Non, le prélèvement à la source n'est pas qu'un casse-tête

38 millions
La France compte 38 millions de foyers fiscaux.

Le prélèvement à la source de l’impôt sur le revenu entrera en vigueur au 1er janvier 2019. Pour la première fois, l’impôt sera prélevé par l’employeur, sur la base d’un taux calculé par l’administration fiscale.

Si la plupart de nos voisins européens ont déjà franchi le pas, en France, la mesure a été jusqu’à présent largement critiquée, suscitant de nombreuses inquiétudes : impôt géré par l’employeur, perte de confidentialité, crainte que les négociations salariales deviennent plus compliquées si l’employeur connaît le revenu fiscal du foyer, erreur sur le montant de l’impôt à prélever etc. Cependant, bien comprise et expliquée, cette mesure présente aussi de nombreux avantages, qu’il convient de rappeler.

D’abord, la mise en place du prélèvement à la source ne devrait pas poser de problème d’un point de vue purement technique, contrairement à ce qui a pu être dit. Les Directions des Ressources Humaines doivent simplement s’assurer d’avoir des logiciels de paie bien paramétrés et réaliser tous les tests de connexion en amont, afin de déployer le dispositif dans les meilleures conditions. Elles doivent vérifier que le taux de prélèvement de chaque salarié, calculé par l’administration fiscale, leur a été transmis via la DSN (déclaration sociale nominative) et que le logiciel de paie les intègre bien. Pour accompagner le déploiement du dispositif, certains services paie dans les entreprises pourraient avoir recours à l’intérim pour des renforts ponctuels, au moins les premiers mois de sa mise en place.

La crainte d’un bug technique de la plateforme est, bien entendu, présente pour tous les employeurs : en cas d’erreurs de prélèvement, la crédibilité de l’opération pourrait alors être remise en question et avoir des répercussions désastreuses. Bien sûr, sur cet aspect, les entreprises de grande taille disposent sans doute d’une longueur d’avance : elles sont préparées de manière optimale notamment du fait qu’elles possèdent la plupart du temps un solide logiciel de paie et ont même souvent déjà testé le dispositif. À la différence des plus petites structures qui dépendent directement de leur éditeur de logiciel pour être accompagnées sur la mise en place du prélèvement à la source. De ce point de vue-là, les plus grandes entreprises sont, en quelque sorte, moins dépendantes.

Comme tout changement, le prélèvement à la source peut susciter des interrogations- légitimes- de la part d’une partie des salariés du fait que le collecteur devienne l’entreprise, et non plus l’administration fiscale. Outre, la crainte que l’employeur s’immisce dans leur vie privée, ils pourraient également connaître un « choc » psychologique négatif à la vue d’un salaire net diminué.
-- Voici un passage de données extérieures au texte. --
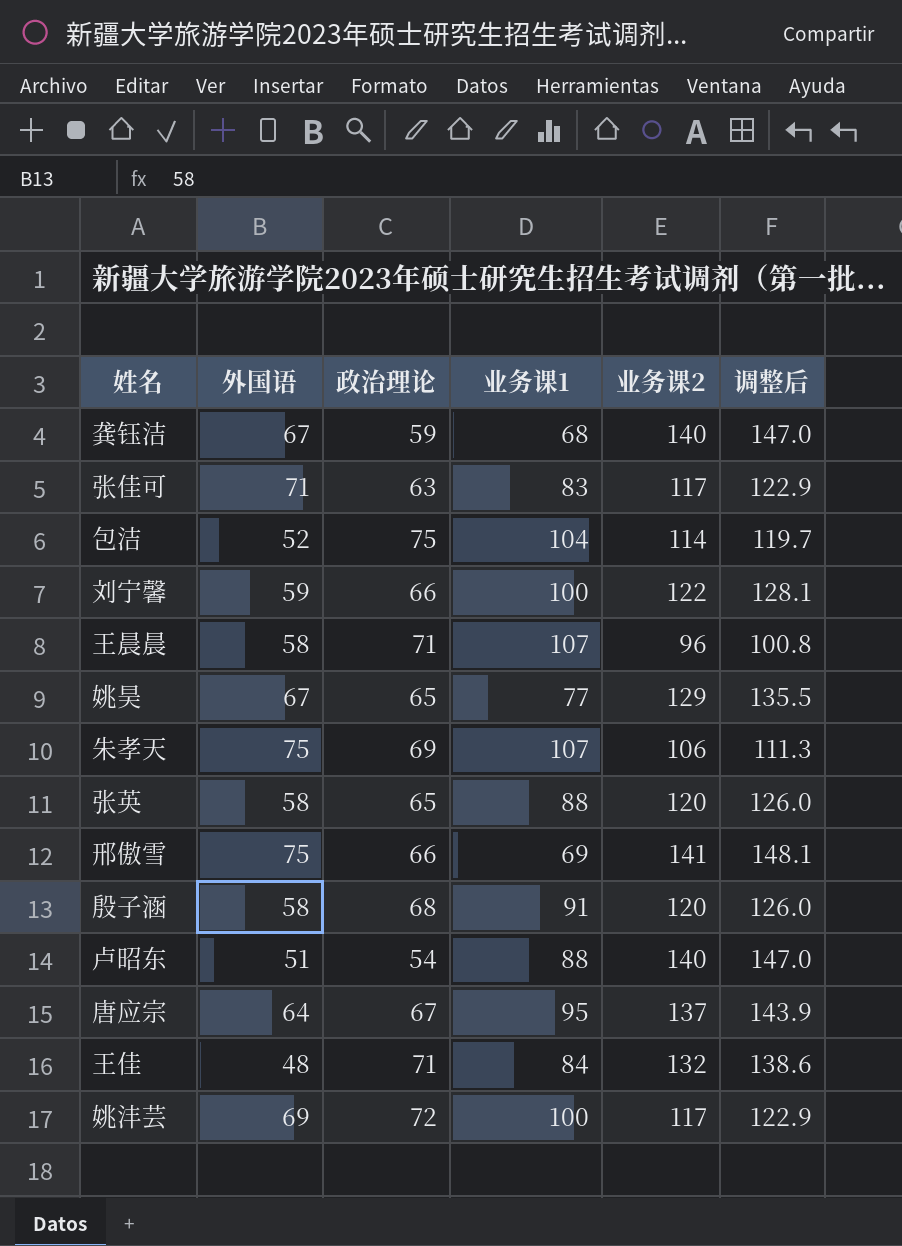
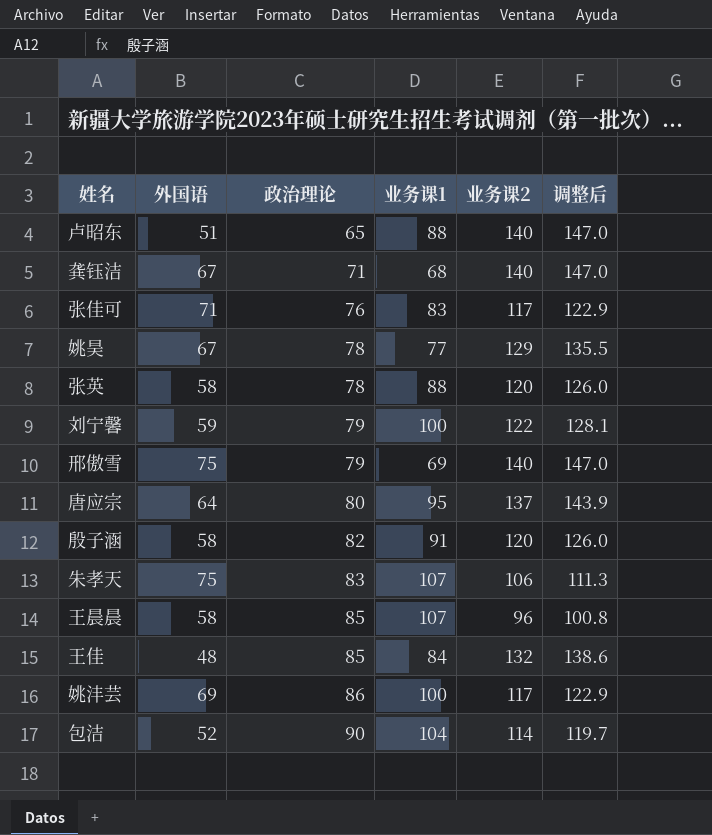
row order: none -> 政治理论 ascending
卢昭东 | 政治理论: 54 -> 65
龚钰洁 | 政治理论: 59 -> 71
张佳可 | 政治理论: 63 -> 76
姚昊 | 政治理论: 65 -> 78
张英 | 政治理论: 65 -> 78
刘宁馨 | 政治理论: 66 -> 79
邢傲雪 | 政治理论: 66 -> 79
邢傲雪 | 业务课2: 141 -> 140
邢傲雪 | 调整后: 148.1 -> 147.0
唐应宗 | 政治理论: 67 -> 80
殷子涵 | 政治理论: 68 -> 82
朱孝天 | 政治理论: 69 -> 83
王晨晨 | 政治理论: 71 -> 85
王佳 | 政治理论: 71 -> 85
姚沣芸 | 政治理论: 72 -> 86
包洁 | 政治理论: 75 -> 90

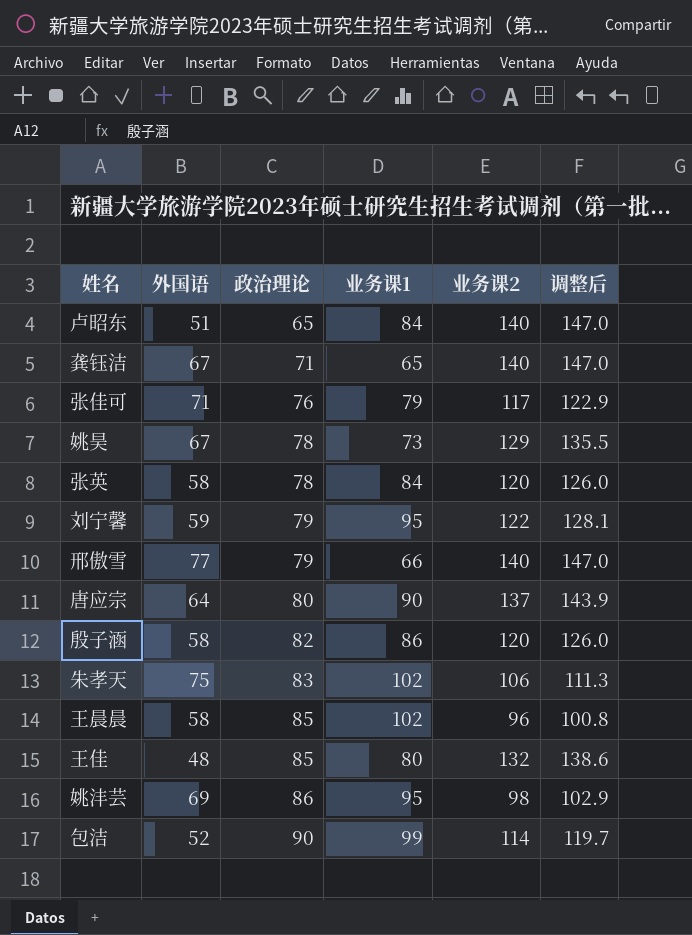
卢昭东 | 业务课1: 88 -> 84
龚钰洁 | 业务课1: 68 -> 65
张佳可 | 业务课1: 83 -> 79
姚昊 | 业务课1: 77 -> 73
张英 | 业务课1: 88 -> 84
刘宁馨 | 业务课1: 100 -> 95
邢傲雪 | 外国语: 75 -> 77
邢傲雪 | 业务课1: 69 -> 66
唐应宗 | 业务课1: 95 -> 90
殷子涵 | 业务课1: 91 -> 86
朱孝天 | 业务课1: 107 -> 102
王晨晨 | 业务课1: 107 -> 102
王佳 | 业务课1: 84 -> 80
姚沣芸 | 业务课1: 100 -> 95
姚沣芸 | 业务课2: 117 -> 98
姚沣芸 | 调整后: 122.9 -> 102.9
包洁 | 业务课1: 104 -> 99

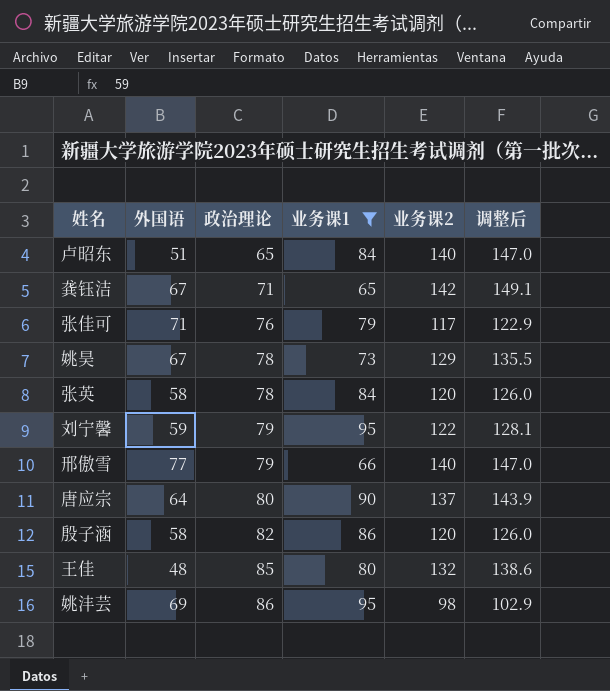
filter: none -> 业务课1 <= 95
龚钰洁 | 业务课2: 140 -> 142
龚钰洁 | 调整后: 147.0 -> 149.1

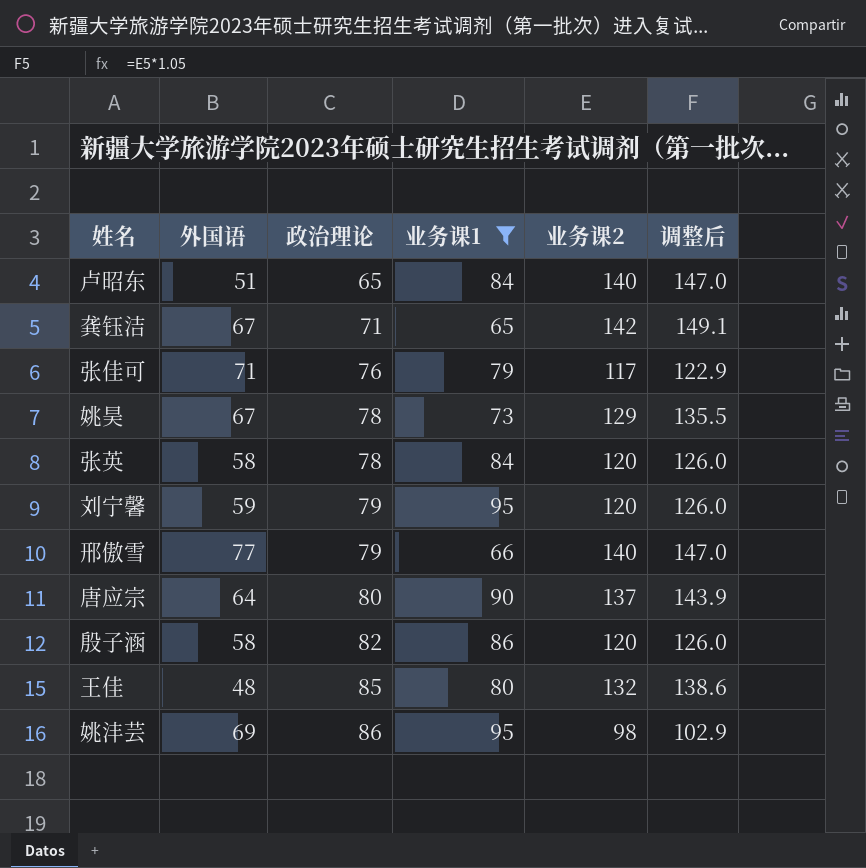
刘宁馨 | 业务课2: 122 -> 120
刘宁馨 | 调整后: 128.1 -> 126.0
Ici, les structures comptant de nombreux commerciaux dans leurs effectifs sont mieux préparées que les autres : ces profils sont habitués à travailler avec des variables et voir leur salaire fluctuer. De manière plus générale, ce sont les salariés dont l’échéance de l’impôt est déjà prélevée mensuellement qui auront moins de difficultés. D’autant que pour ces personnes, le taux s’appliquera sur 12 mois plutôt que sur 10 et les salariés pourront profiter de leur « vrai » salaire, net d’impôt.
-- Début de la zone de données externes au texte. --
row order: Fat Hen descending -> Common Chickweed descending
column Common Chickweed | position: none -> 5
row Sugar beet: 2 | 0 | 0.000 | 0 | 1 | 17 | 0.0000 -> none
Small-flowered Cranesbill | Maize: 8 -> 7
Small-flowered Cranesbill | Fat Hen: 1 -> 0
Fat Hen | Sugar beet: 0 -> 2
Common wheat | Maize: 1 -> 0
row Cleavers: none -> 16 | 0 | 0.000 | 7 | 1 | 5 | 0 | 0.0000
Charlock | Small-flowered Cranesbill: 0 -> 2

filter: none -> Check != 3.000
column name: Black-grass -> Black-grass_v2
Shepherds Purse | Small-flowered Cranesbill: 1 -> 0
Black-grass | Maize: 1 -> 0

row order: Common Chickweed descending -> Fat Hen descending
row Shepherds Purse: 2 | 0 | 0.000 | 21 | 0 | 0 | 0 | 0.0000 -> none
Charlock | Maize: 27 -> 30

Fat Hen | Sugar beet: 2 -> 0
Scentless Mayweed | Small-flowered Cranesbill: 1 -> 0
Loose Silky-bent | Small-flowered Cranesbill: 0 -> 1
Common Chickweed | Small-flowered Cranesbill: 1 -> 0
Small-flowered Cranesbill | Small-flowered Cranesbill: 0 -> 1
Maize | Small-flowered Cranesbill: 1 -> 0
Pour conclure, la réforme présente des avantages. Mais pour la mettre en œuvre de la meilleure manière possible, il est indispensable de prévoir des campagnes de communication en interne, préparer les équipes, et ce, régulièrement jusqu’à janvier 2019. Celles-ci permettent d’informer les collaborateurs des changements à venir. Les employeurs peuvent continuer à tester le dispositif pour s’assurer qu’il est bien rodé et se prémunir des bugs techniques. Il ne faut pas hésiter à prendre le temps de répondre aux questions des salariés et leur rappeler que l’interlocuteur est l’administration fiscale et non l’employeur. Elle seule peut corriger le taux d’imposition en cas d’erreur. Enfin, côté DRH deux étapes sont à prévoir : une première vague de questions lors de la mise en place de la réforme en janvier 2019 et à une deuxième vague à la rentrée prochaine, après la récupération des crédits d’impôt et le réajustement du taux pour 2019-2020.